Using zh_recogn for Chinese Speech Recognition

This recognition method exclusively supports Chinese speech. It leverages the Alibaba ModelScope community model, offering superior performance for Chinese and addressing the limitations of international models in Chinese language processing.

How to Use

First, deploy the zh_recogn project.

Then, start it. Enter the address (default is http://127.0.0.1:9933) in the software's top-left menu: Settings - zh_recogn Chinese Speech Recognition - Address.

Next, select zh_recogn from the "faster mode" dropdown menu in the software interface. When this option is chosen, you no longer need to select a model or segmentation method.



Deploying the zh_recogn Project

Source Code Deployment

  1. First, install Python 3.10 / install git, and install ffmpeg. On Windows, download ffmpeg.exe and place it in the ffmpeg folder of this project. On macOS, use brew install ffmpeg to install it.

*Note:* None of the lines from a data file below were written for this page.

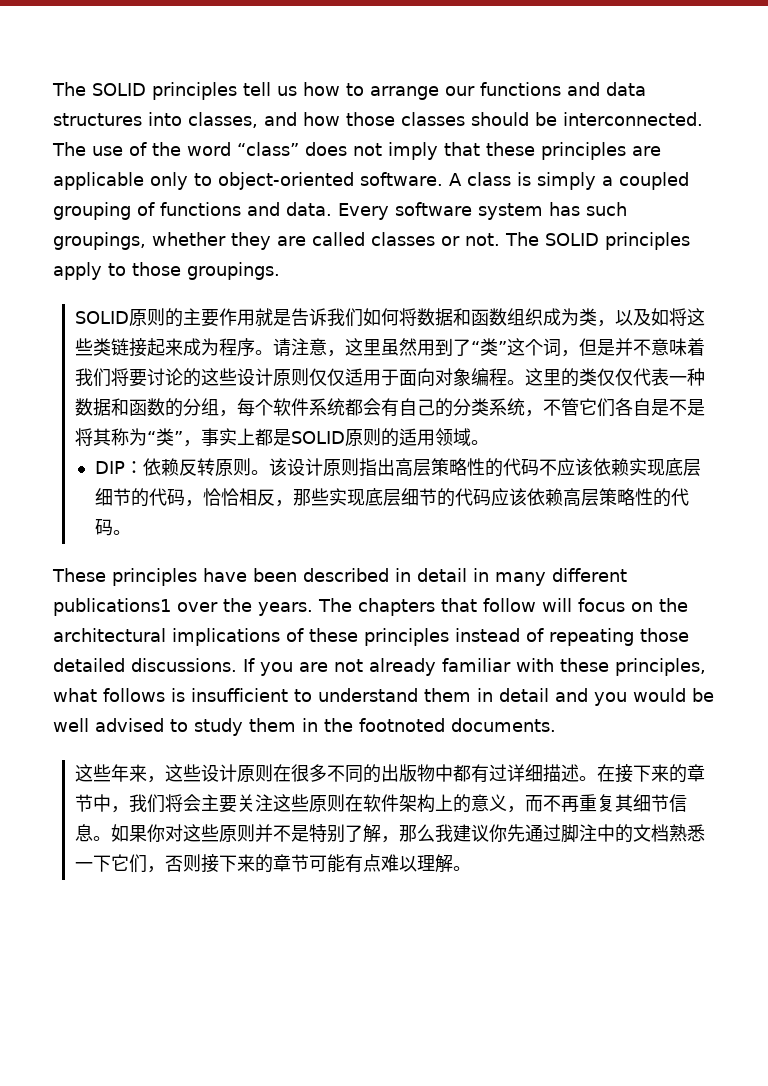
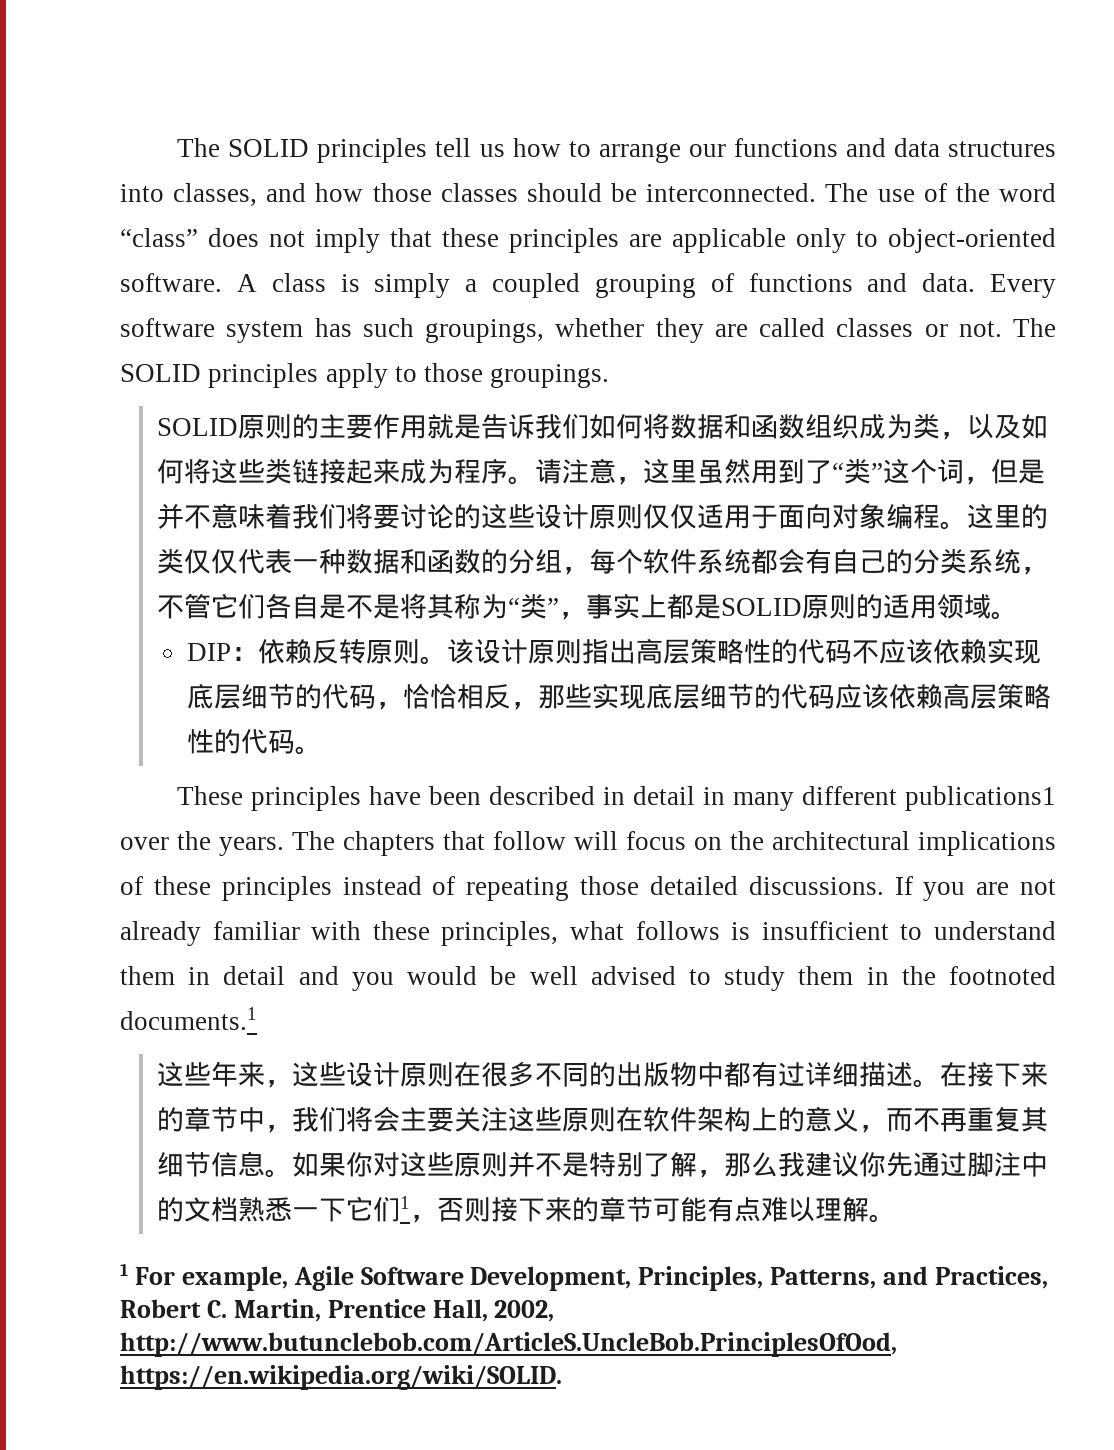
(669, 317) none -> [157,459,185,484] 何
[451,718,556,732] documents. -> [120,1007,257,1030] documents.1
(147, 863) none -> [400,1196,411,1209] 1
(471, 868) none -> [120,1263,1048,1291] [120,1299,555,1322] [120,1332,897,1357] [120,1365,562,1390] // 1 For example, Agile Software Development, Principles, Patterns, and Practices, Robert C. Martin, Prentice Hall, 2002, http://www.butunclebob.com/ArticleS.UncleBob.PrinciplesOfOod, https://en.wikipedia.org/wiki/SOLID.

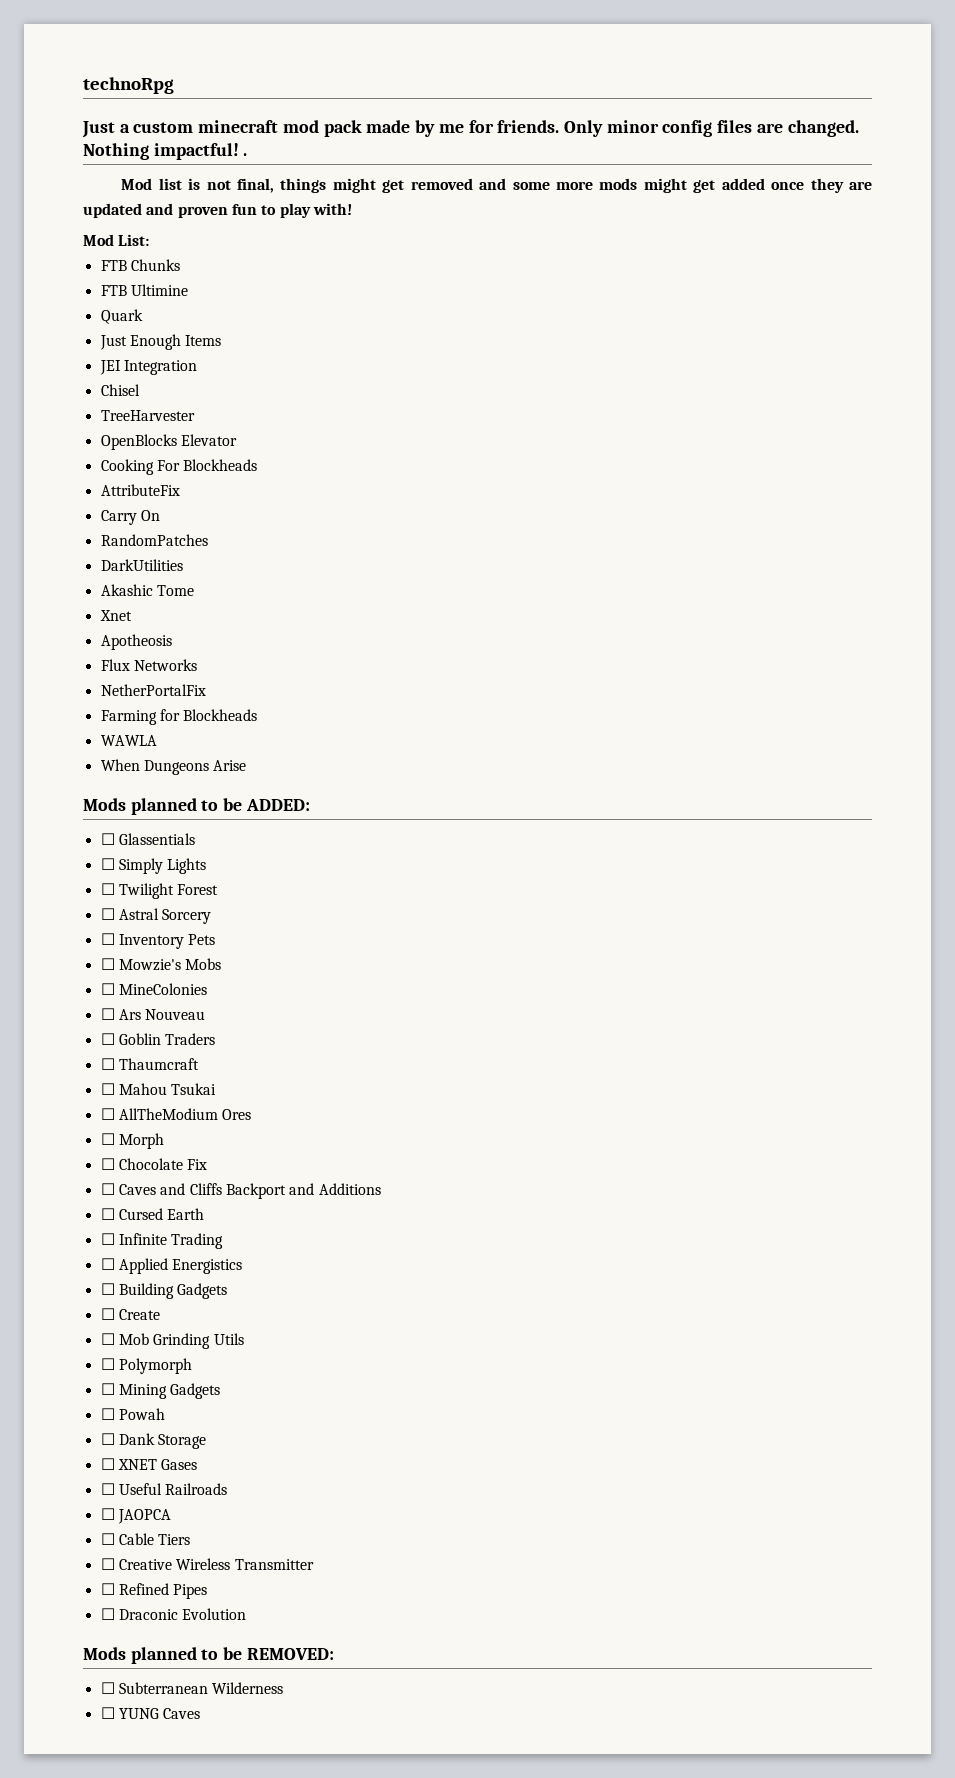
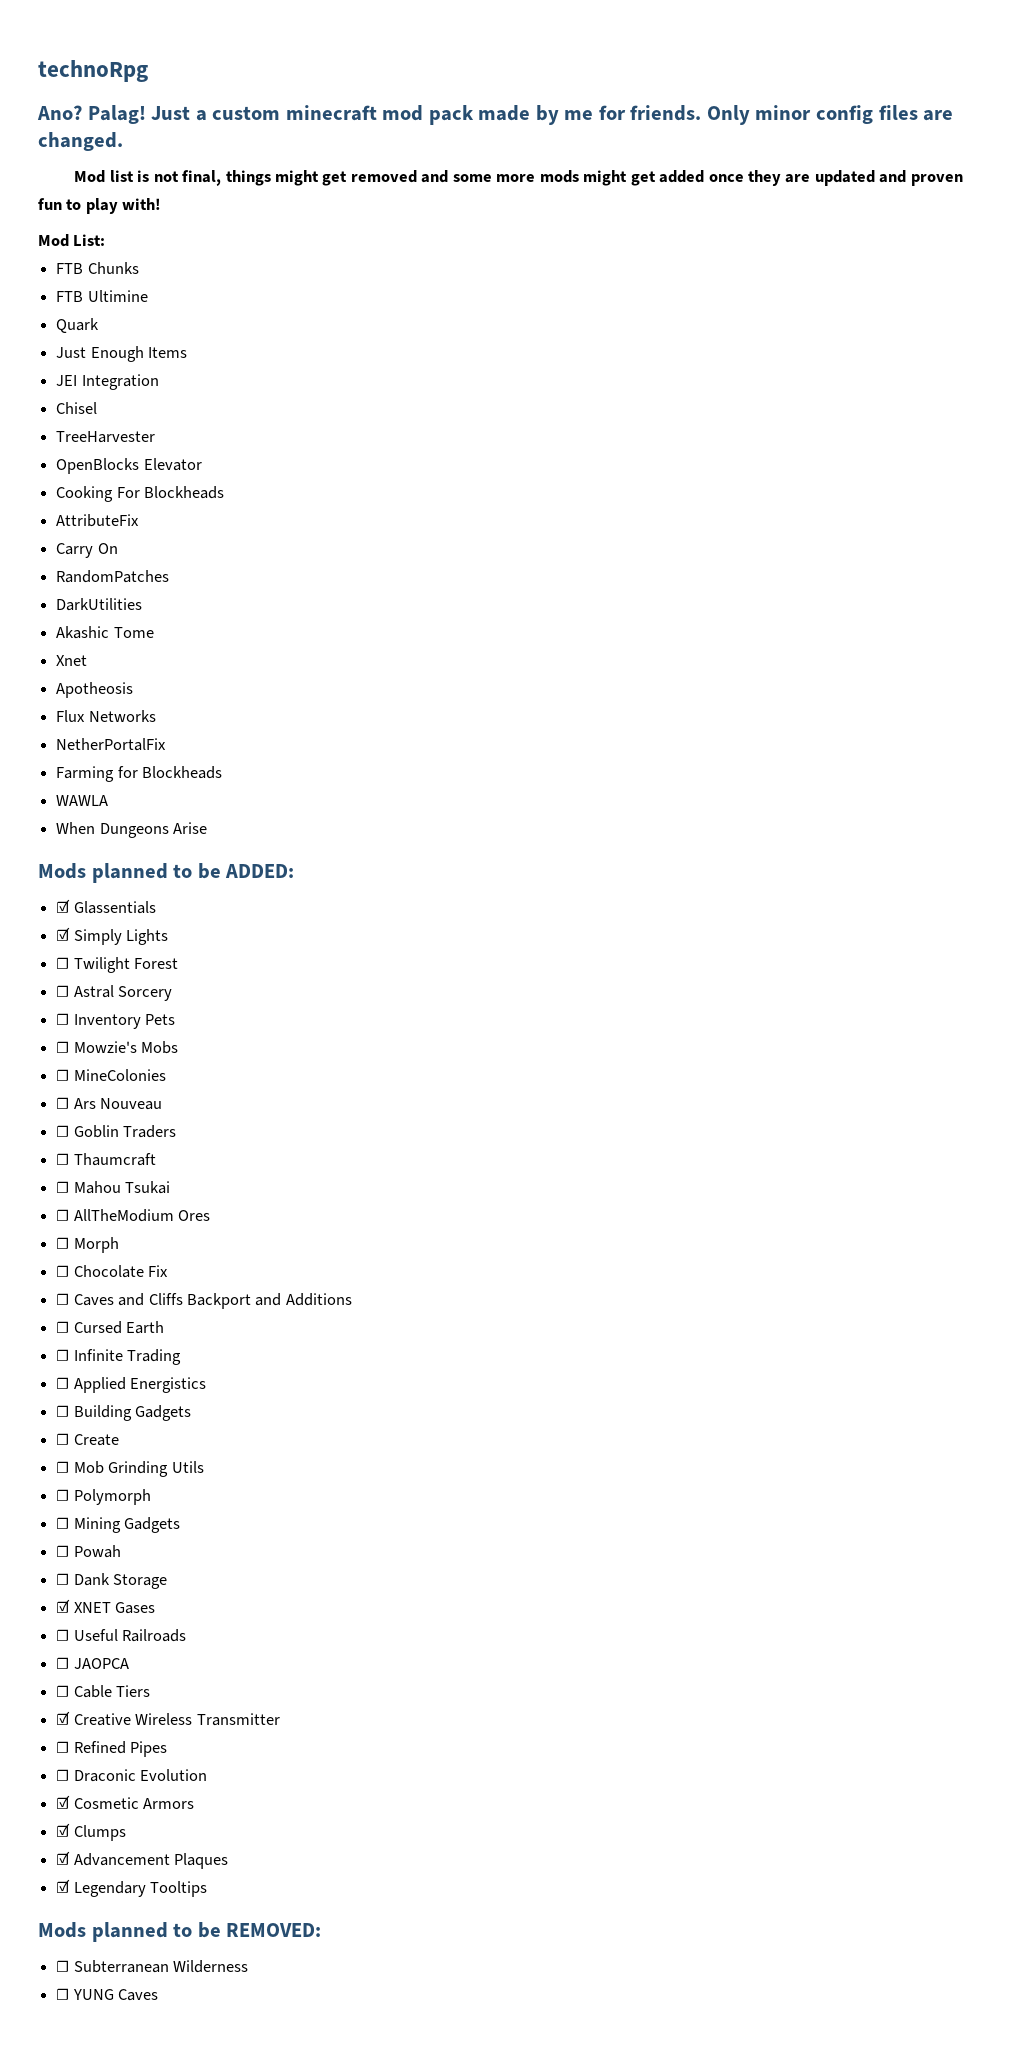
(174, 85) none -> [37,105,146,124] Ano? Palag!
[83,143,248,160] Nothing impactful! . -> (123, 141) none
[100,833,115,845] ☐ -> [56,899,71,913] ☑
[100,858,115,870] ☐ -> [56,927,71,941] ☑
[100,1458,115,1470] ☐ -> [56,1599,71,1613] ☑
[100,1558,115,1570] ☐ -> [56,1711,71,1725] ☑
(247, 1614) none -> [56,1795,195,1809] [56,1823,126,1841] [56,1851,229,1869] [56,1879,208,1897] // ☑ Cosmetic Armors // ☑ Clumps // ☑ Advancement Plaques // ☑ Legendary Tooltips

  2. Create an empty directory with an English name. Open cmd in this directory on Windows (use Terminal on macOS and Linux) and execute the command git clone https://github.com/jianchang512/zh_recogn ./

  3. Continue by executing python -m venv venv. Then, execute .\venv\scripts\activate in Windows, or source ./venv/bin/activate in macOS and Linux.

  4. Continue by executing pip install -r requirements.txt --no-deps

  5. If you need CUDA acceleration on Windows and Linux, continue by executing pip uninstall torch torchaudio, and then execute pip install torch torchaudio --index-url https://download.pytorch.org/whl/cu118

  6. Start the project by executing python start.py

Pre-packaged Version (Win10/Win11 Only)

Download address: https://github.com/jianchang512/zh_recogn/releases

  1. After downloading, extract the files to a directory with an English name and double-click start.exe.

  2. To reduce the package size, the pre-packaged version does not support CUDA. If you need CUDA acceleration, please deploy from source code.

Using in the pyvideotrans Project

First, upgrade pyvideotrans to v1.62+. Then, open the zh_recogn Chinese Speech Recognition menu in the top-left settings menu and fill in the address and port, the default is "http://127.0.0.1:9933", do not add /api at the end.

API

API address: http://ip:port/api, default: http://127.0.0.1:9933/api

Python code example for requesting the API:

import requests

audio_file="D:/audio/1.wav"
file={"audio":open(audio_file,'rb')}
res=requests.post("http://127.0.0.1:9933/api",files=file,timeout=1800)

print(res.data)

[
	{
	 line:1,
	 time:"00:00:01,100 --> 00:00:03,300",
	 text:"Subtitle content 1"
	},
	{
	 line:2,
	 time:"00:00:04,100 --> 00:00:06,300",
	 text:"Subtitle content 2"
	},
]

When filling in the address in pyvideotrans, do not add /api at the end.

Web Interface

image

Precautions

  1. The first time you use it, the model will be downloaded automatically, which will take a long time.
  2. Only supports Chinese speech recognition.
  3. The binding address and port can be modified in the set.ini file.